Page:Gautier - La Conquête du paradis.djvu/97

La bibliothèque libre.
Le texte de cette page a été corrigé et est conforme au fac-similé.

Ce parc ne ressemblait en rien, lui, au jardin taillé et régulier du palais de Versailles ; il était absolument féerique : les plus belles plantes de l’Inde, rassemblées et groupées avec art, formaient des gammes de nuances depuis le vert le plus pâle jusqu’au vert noir, d’un effet extraordinaire ; des feuilles d’une largeur inusitée, métalliques et découpées, d’autres minces et flottantes comme des flots de rubans, d’autres raides et tranchantes, hérissées d’épines, quelques-unes légères et vaporeuses pareilles à des plumes et à de la fumée, s’étageaient, s’escaladaient, se faisant valoir, tandis qu’au-dessus d’elles des troncs droits, s’élançant d’un seul jet, déployaient très haut des panaches et des gerbes translucides, jaillissant du milieu d’écorces déchirées et de fibrilles brunes emmêlées et pendantes comme des chevelures. Parmi toutes ces verdures étaient répandues une profusion de fleurs inconnues dont les chauds parfums alourdissaient l’air, et des milliers d’oiseaux et de papillons, criant, chantant, voletant, mettaient partout comme un pétillement de flammes.

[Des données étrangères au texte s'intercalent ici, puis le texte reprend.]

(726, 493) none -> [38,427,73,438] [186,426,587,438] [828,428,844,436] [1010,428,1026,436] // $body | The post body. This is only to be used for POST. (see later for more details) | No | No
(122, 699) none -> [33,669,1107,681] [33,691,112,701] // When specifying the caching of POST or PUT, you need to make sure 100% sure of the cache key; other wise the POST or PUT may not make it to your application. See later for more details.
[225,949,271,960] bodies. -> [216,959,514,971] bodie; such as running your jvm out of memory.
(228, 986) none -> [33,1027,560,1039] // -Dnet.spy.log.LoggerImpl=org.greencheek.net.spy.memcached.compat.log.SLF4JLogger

Bussy s’avançait ravi, lentement.

Tout à coup, dominant le concert des oiseaux, une plainte musicale et douce se fît entendre. C’était la voix d’un violon qui pleurait et frémissait, filait des sons, égrenant une mélodie mélancolique et touchante.

— Chut ! dit Kerjean un doigt sur les lèvres, c’est mon oncle.

Ils s’arrêtèrent sous une fenêtre grande ouverte d’où venaient les sons.